Young’s kidnapping was why they were out here now. Those damn tangos had dressed up as Iraqi troops while Chris and his crew were out on an op and snatched the man. And along with him, potentially dangerous knowledge that needed kept out of enemy hands.

A terrorist named Professor Mordet was behind it all, intelligence told them. Chris struggled to focus on the mission rather than his anger. This mission was personal — and a top priority for JSOC and the Agency. He had to keep a clear head.

He took a breath and pushed back the messy emotions, locking them down in the depths of his psyche. His laser focus picked apart the dark fig palms and tangles of weeds that appeared on the portside shore. He searched for anyone or anything that might deny their rescue.

After traveling another klick, off the starboard side became farmland, too, dotted with a scattering of farmhouses. Where there were buildings, there were people, and Chris didn’t want to meet any of them. He only wanted to see two people, the kidnapper and the hostage.

Even when there weren’t farmhouses, there might be people, he reminded himself. Expect the unexpected.

Chris surveyed his team. They carried light, sound-suppressed weapons, and to add to their stealth and speed, they’d dispensed with their bullet-resistant vests. The moonlight negated much of the advantage of night vision goggles, too, so they’d left the cumbersome devices behind. Although some might consider going without reckless, it was one of many tactics they’d used with monster success again and again. They were ready.

Several more klicks up the river, a shadowy island emerged in the middle of the Euphrates, and the coxswain veered to the starboard side, putting the Special Operations Craft-Riverine (SOC-R) in a stretch that cut the river’s width in half. On each side of their boat, there were only fifty meters between the frogmen and the shore — close enough for enemy assault rifles and machine guns to tear into them. Chris and his team continued to scan 360 degrees around their boat.

If the enemy is expecting us, this would be the place to stick it to us.

Chris’s pulse quickened at the thought. In Basic Underwater Demolition/SEAL (BUD/S) Training, he’d learned to control his fear by remembering a peaceful experience, like when he was a child riding his bicycle, but after repeated practice, he could skip the remembering and trigger the result by using one word: breathe.

He took a deep breath and exhaled. His pulse slowed.

Breathe.

Then his pulse crawled.

Anyone who says they aren’t scared is a liar or an idiot.
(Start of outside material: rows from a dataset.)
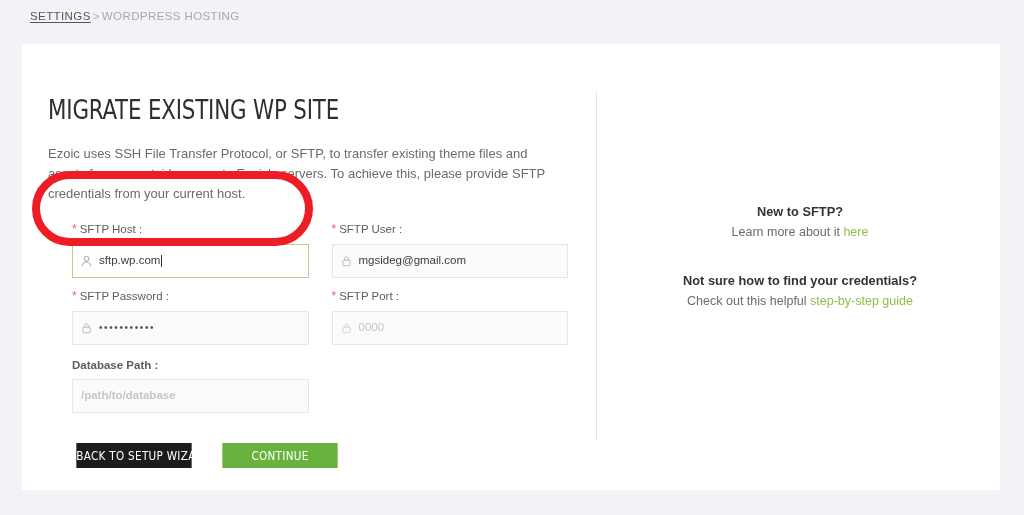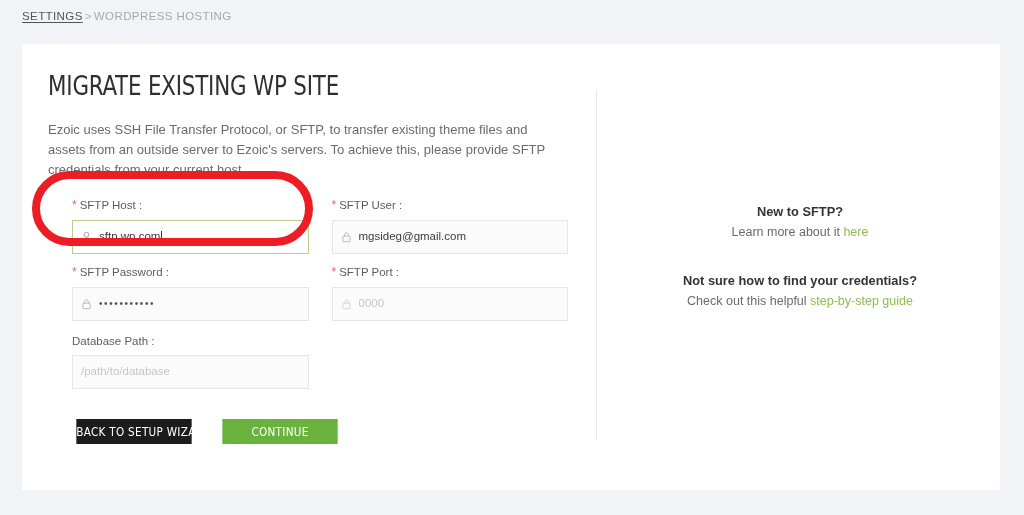"SETTINGS > WORDPRESS HOSTING" .breadcrumb { left: 22px -> 30px }
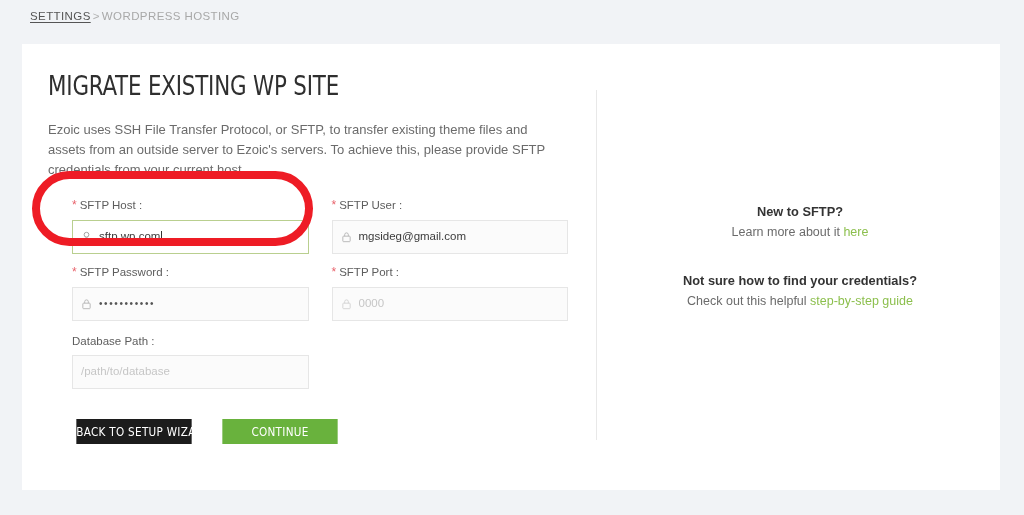"MIGRATE EXISTING WP SITE" .left-pane { top: 26px -> 50px }
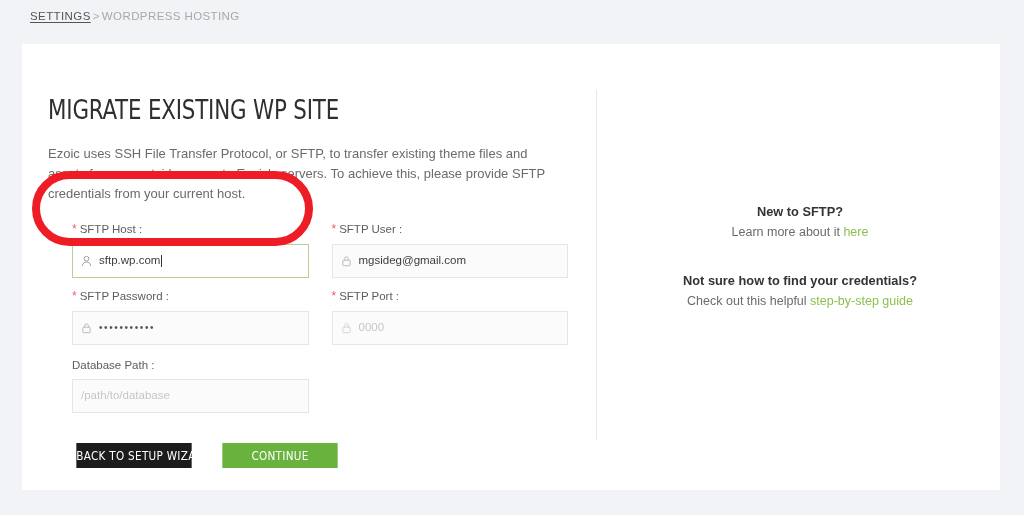"Database Path :" div.row { font-weight: none -> bold }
Chris and the guys on the portside of the SOC-R studied the vegetation, looking for movement or the sudden flash of an enemy AK-47 muzzle. The SEALs on the starboard side did the same. The boat passed the small island, then another. After half a klick, the SOC-R slowed, pulled up against the mainland bank on the port side, and stopped.

They hopped over the side of the boat and onto land. The bulkiest SEAL, nicknamed Beanpole as a joke, slipped on the muddy bank but caught himself, narrowly preventing a noisy back flop into the water. Chris scowled. Beanpole was a joke. He told the officers and senior enlisted men what they wanted to hear and told them often, but in the field, he was a tactical loser. Two weeks earlier, Chris’s squad had lost a teammate during an ambush. Chris and the others had mourned his loss. Although eager to add another gun to their side, they were disappointed to find out that the new gun was Beanpole.

The olive-drab-colored SEALs faded into the vegetation then crouched while the Navy SOC-R crew sped up-river to do a couple false insertions in order to confuse anyone who might be paying attention. Chris and his teammates crouched, waited, and listened for surprise guests. Although the SEALs had inserted as silently as ninjas, the unknown was still out there, and it could sneak up at any time and stab him in the back. Running ops every night for as long as he had, and multiple times in the same night, he’d snatched or killed more tangos than he could remember, but the one fact that had been seared into his mind was that the hunter could always become the hunted.

A strange darkness permeated the area, despite the moonlight. Chris tried to pinpoint the reason for the blackness, but even where the moon shone, gloom remained, as if each particle of plants and dirt rejected the sky’s illumination. There were no clouds or any indication of a storm front arriving. Yet a dark, giant hand seemed to press down on him.

After fifteen minutes of lying low, adrenaline was pumping freely through his veins, heightening his senses and making him stronger. Chris’s patrol leader, a senior chief, signaled for them to move out. Then the point man, nicknamed Gorgeous because hordes of women wanted to have his babies, led the SEALs out, and Psycho brought up the rear. In the middle, Chris and the others watched everything to the left and right of their crew.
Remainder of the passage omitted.